Later I spent every penny I had on me to make copies and then I wrote- copy and distribute on them and handed them out outside the club. That's something I did - the kind of person I decided I'd be. And then I set about living up to these kind of veneery ideas. I did okay with it too. So I mean to say, in the past, I'd write incessantly about weekends and adventures and travels- all the things that I'd done that were essentially these tactics to having a handmade life. But the thing of making things- and you've noticed too, when you make things- you compromise on choices, you under-develop concepts out of laziness or inability, you leave questions unanswered because you, yourself don't know the answers. That is, there are shortcuts and mistakes. The problem with using your Self as the canvas is that you end up in corners that you've written yourself into, of you run out of supplies or you just end up with a story that can't go any other way but is not the story you set out to tell. So you end up with a flawed artwork and it's true and good and yours, but flawed. And you're not ashamed, and you're not disappointed- but you're not flagwavingly proud either, you're satisfied with what you've done - but you're not really interested in a lot of external attention. Get it? You have something fit only for a private audience.

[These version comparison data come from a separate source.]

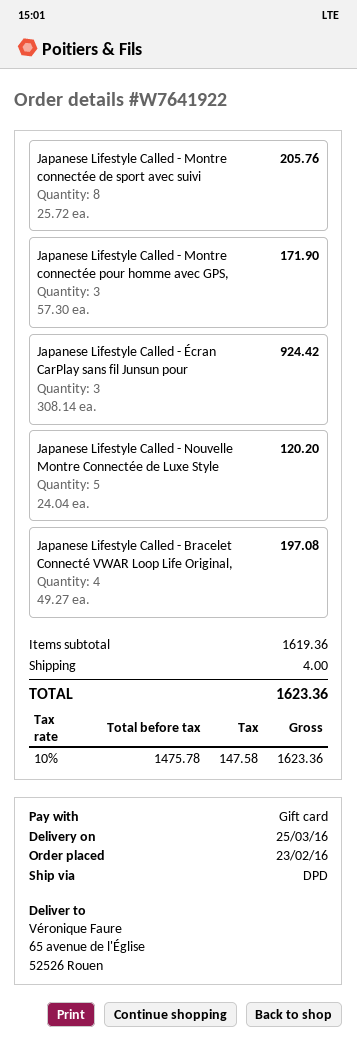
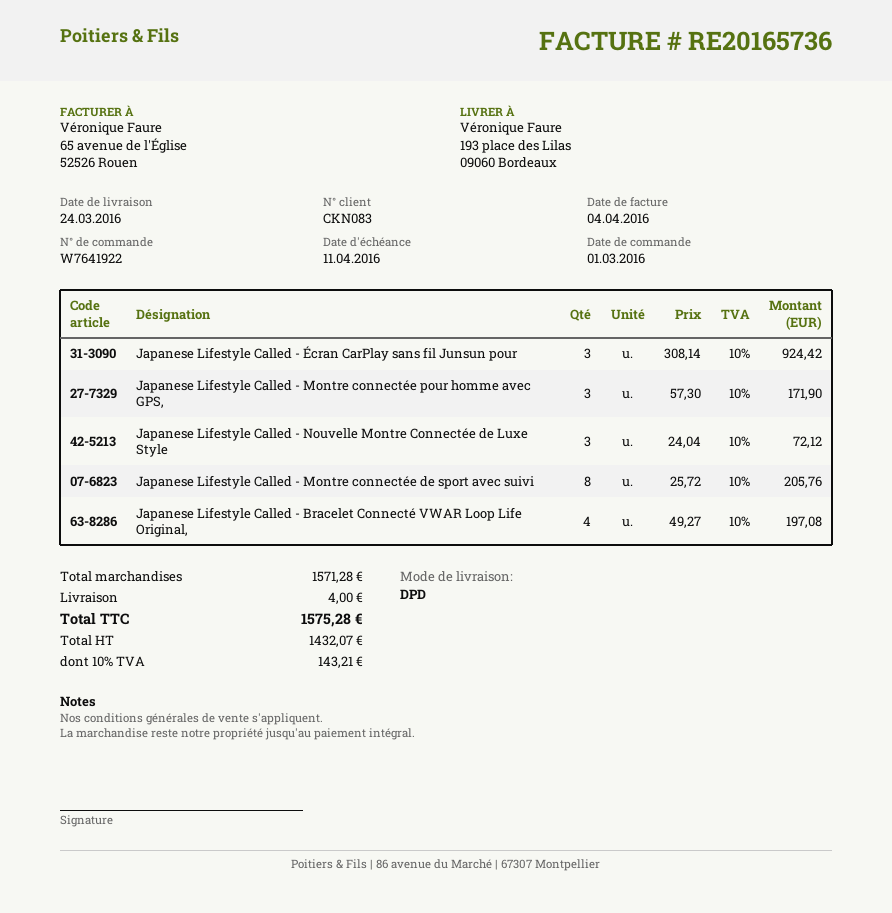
order date: 2016-02-23 -> 2016-03-01
delivery date: 2016-03-25 -> 2016-03-24
ship to: 65 avenue de l'Église, 52526 Rouen -> 193 place des Lilas, 09060 Bordeaux
Japanese Lifestyle Called - Nouvelle Montre Connectée de Luxe Style: 5 x 24.04 = 120.20 -> 3 x 24.04 = 72.12
subtotal: 1619.36 -> 1571.28
net: 1475.78 -> 1432.07
tax: 10% = 147.58 -> 10% = 143.21
total: 1623.36 -> 1575.28

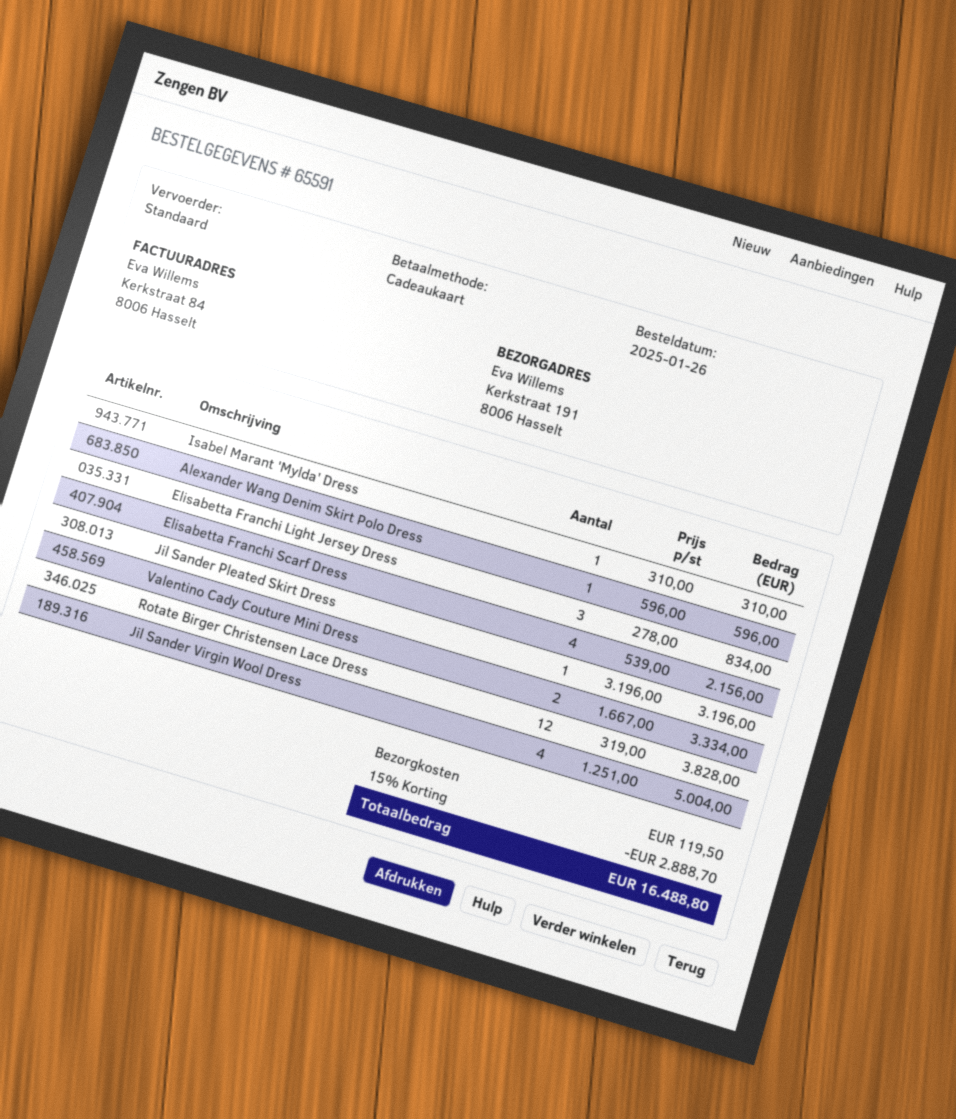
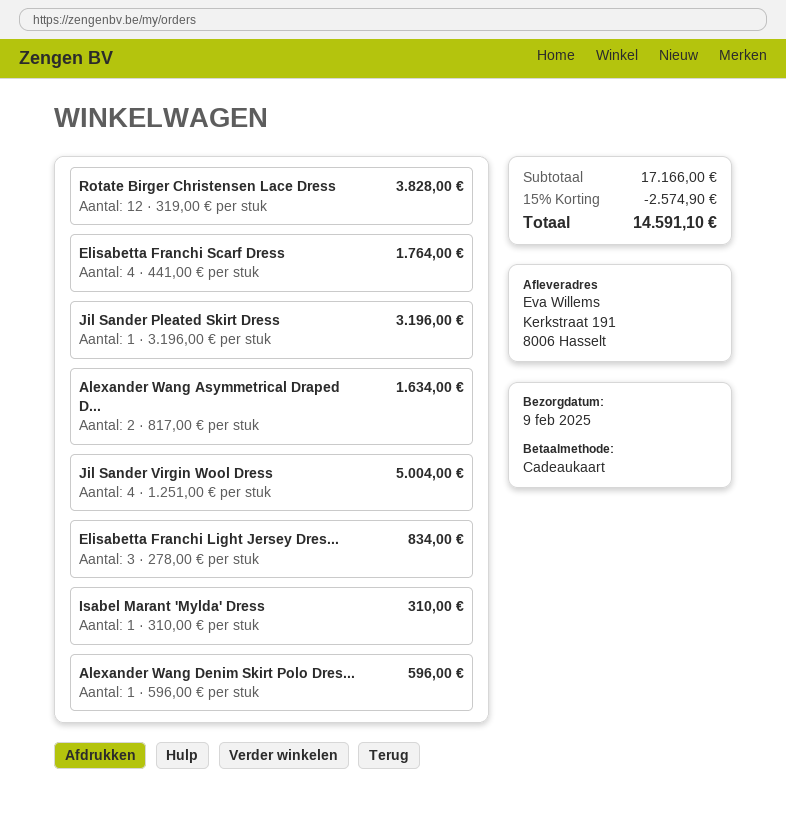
Elisabetta Franchi Scarf Dress: 4 x 539.00 = 2156.00 -> 4 x 441.00 = 1764.00
Valentino Cady Couture Mini Dress: 2 x 1667.00 = 3334.00 -> none
Alexander Wang Asymmetrical Draped D...: none -> 2 x 817.00 = 1634.00
discount: 15% = 2888.70 -> 15% = 2574.90
shipping: 119.50 -> none
total: 16488.80 -> 14591.10

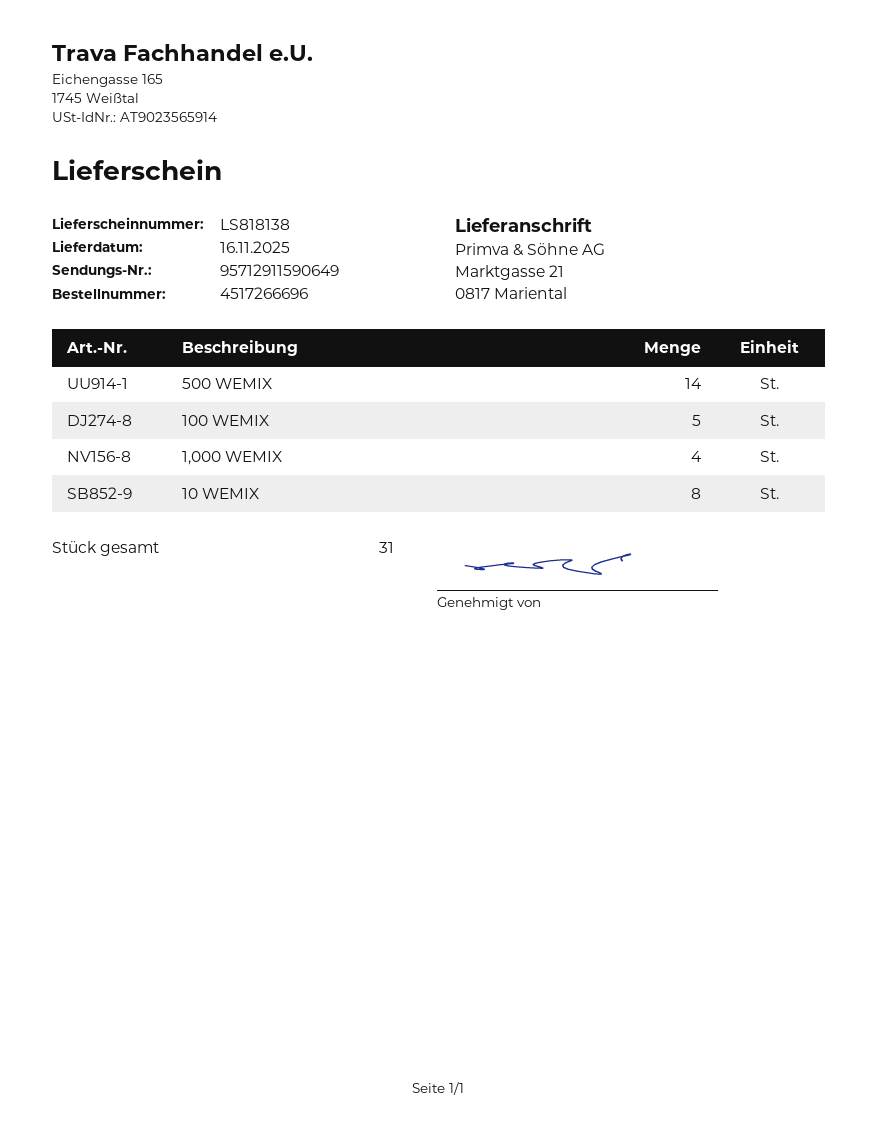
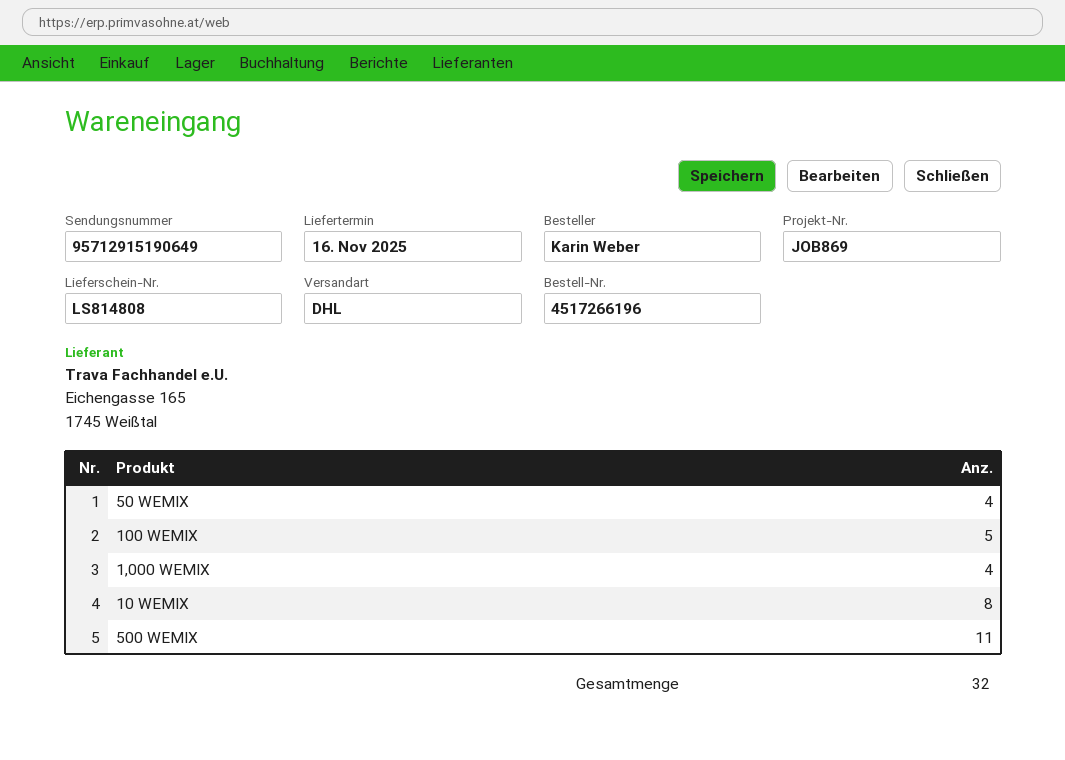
order number: 4517266696 -> 4517266196
delivery note number: LS818138 -> LS814808
tracking number: 95712911590649 -> 95712915190649
500 WEMIX: 14 -> 11
50 WEMIX: none -> 4
total quantity: 31 -> 32

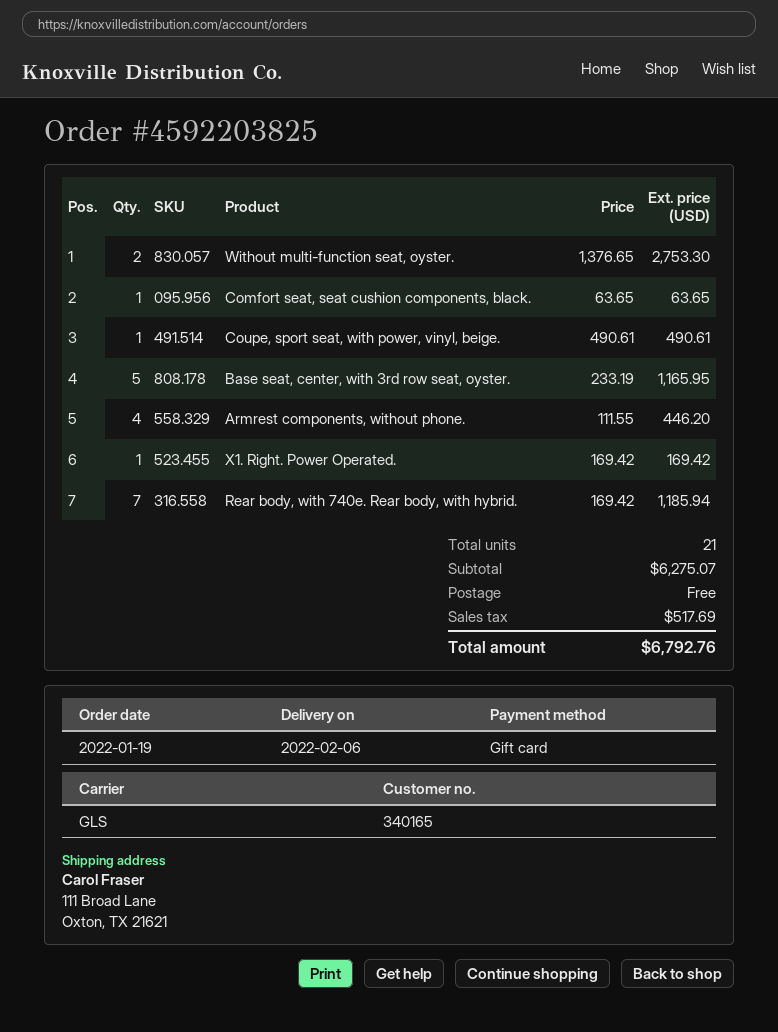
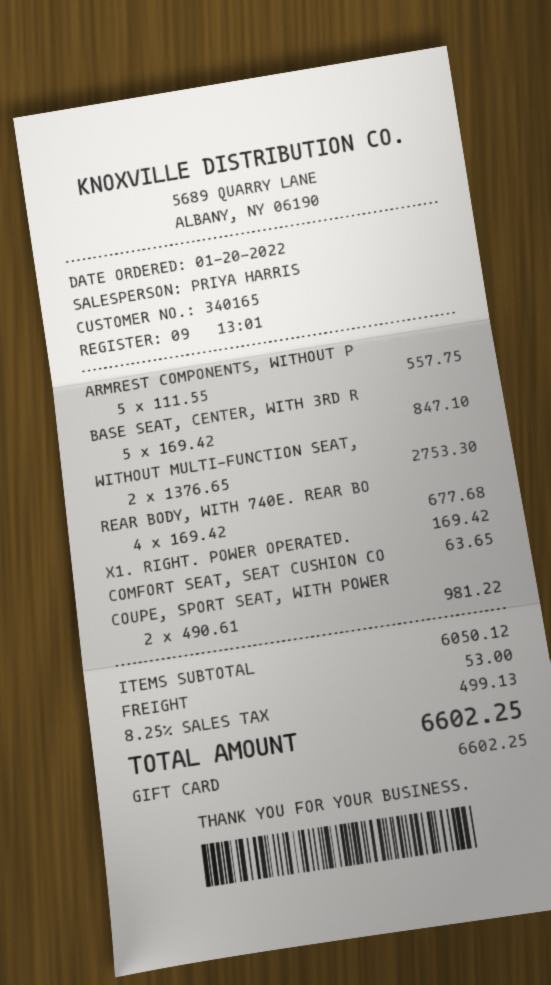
order date: 2022-01-19 -> 2022-01-20
Coupe, sport seat, with power, vinyl, beige.: 1 x 490.61 = 490.61 -> 2 x 490.61 = 981.22
Base seat, center, with 3rd row seat, oyster.: 5 x 233.19 = 1165.95 -> 5 x 169.42 = 847.10
Armrest components, without phone.: 4 x 111.55 = 446.20 -> 5 x 111.55 = 557.75
Rear body, with 740e. Rear body, with hybrid.: 7 x 169.42 = 1185.94 -> 4 x 169.42 = 677.68
subtotal: 6275.07 -> 6050.12
shipping: 0.00 -> 53.00
tax: 517.69 -> 499.13
total: 6792.76 -> 6602.25

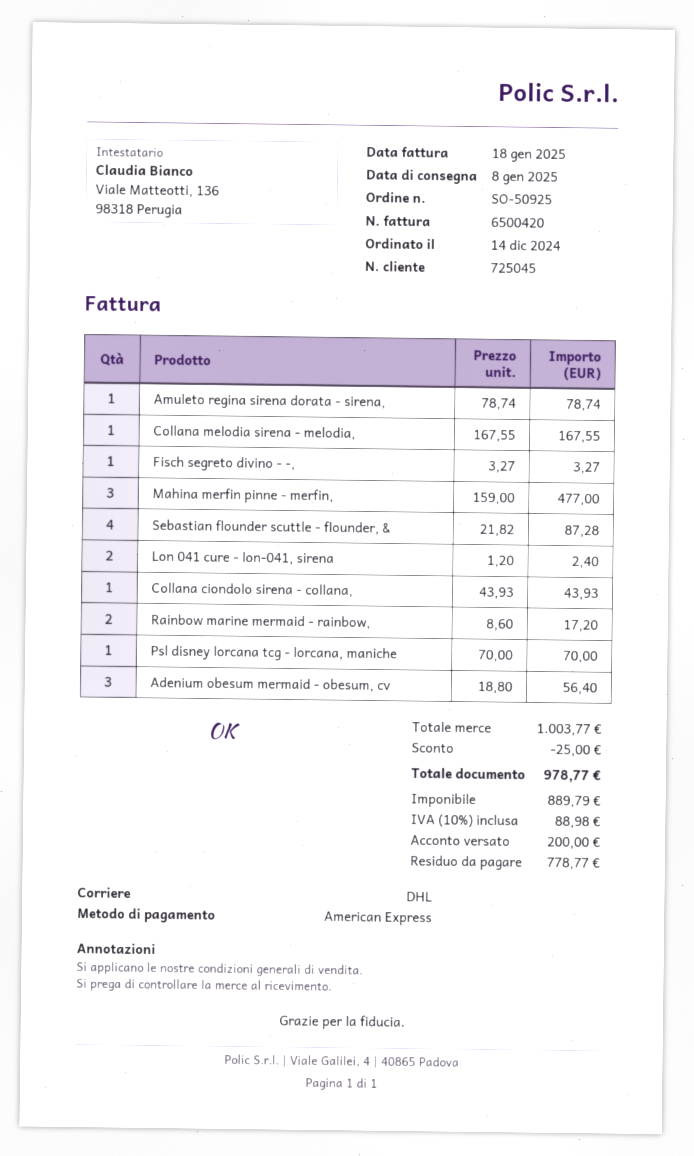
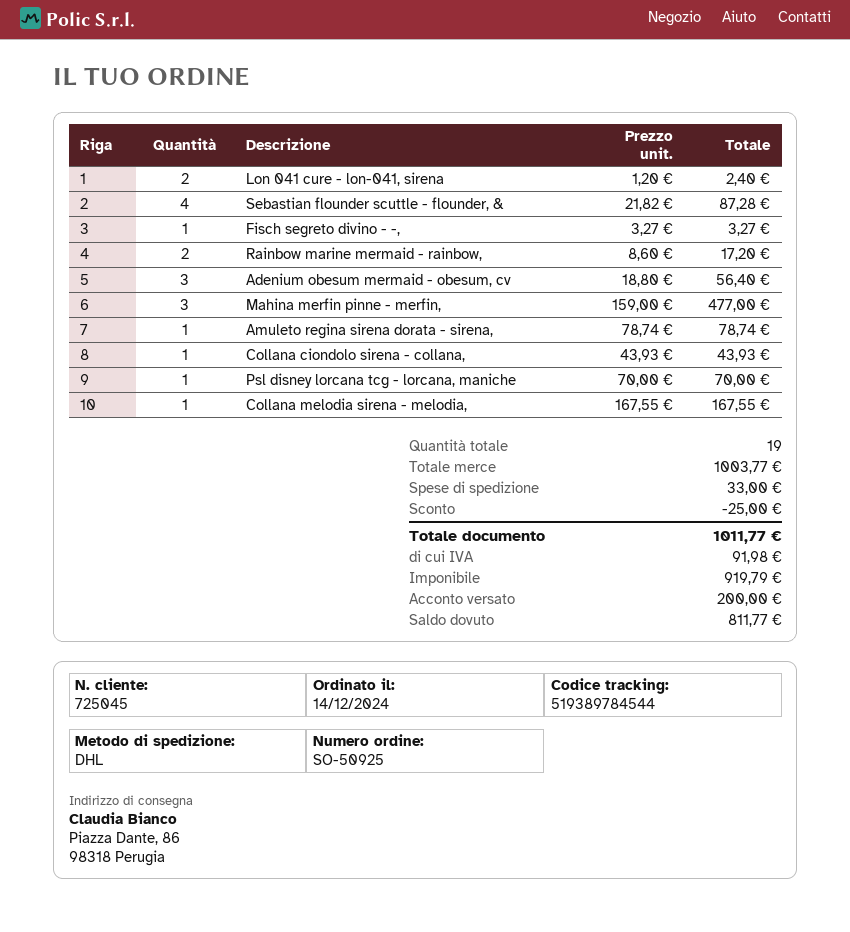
shipping: none -> 33.00
net: 889.79 -> 919.79
tax: 88.98 -> 91.98
total: 978.77 -> 1011.77
balance: 778.77 -> 811.77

So you abandon the project, stop living in a way and just live whatever way it is that you want to live. I... You can put age on it, say that's an element, maturity, fatherhood, there's a lot of cause. I don't care about or really ascribe cause, but I notice. So there's that. But then? After that there's what?
I decided to keep going, talking about the things I make, and only make the things that need less input from outside, make my paintings, write my books, solitary and less-dependent works. Which are harder to devise but happier to contemplate, truer. That was an awakening - to know that.
But I mention this all because I was awoken by an old friend's visit and recalled that there are other ways. I could - I could turn this thing around, I could start yelling about politics and telling you about books and movies that I look at, mention the aspects of culture that intersect with me. Or I can just make and show my work, like a math problem until it's all an enormous thing, crafted, finished and whole. I'm saying that these are the options, there is some thought put in here, that's what I'm saying.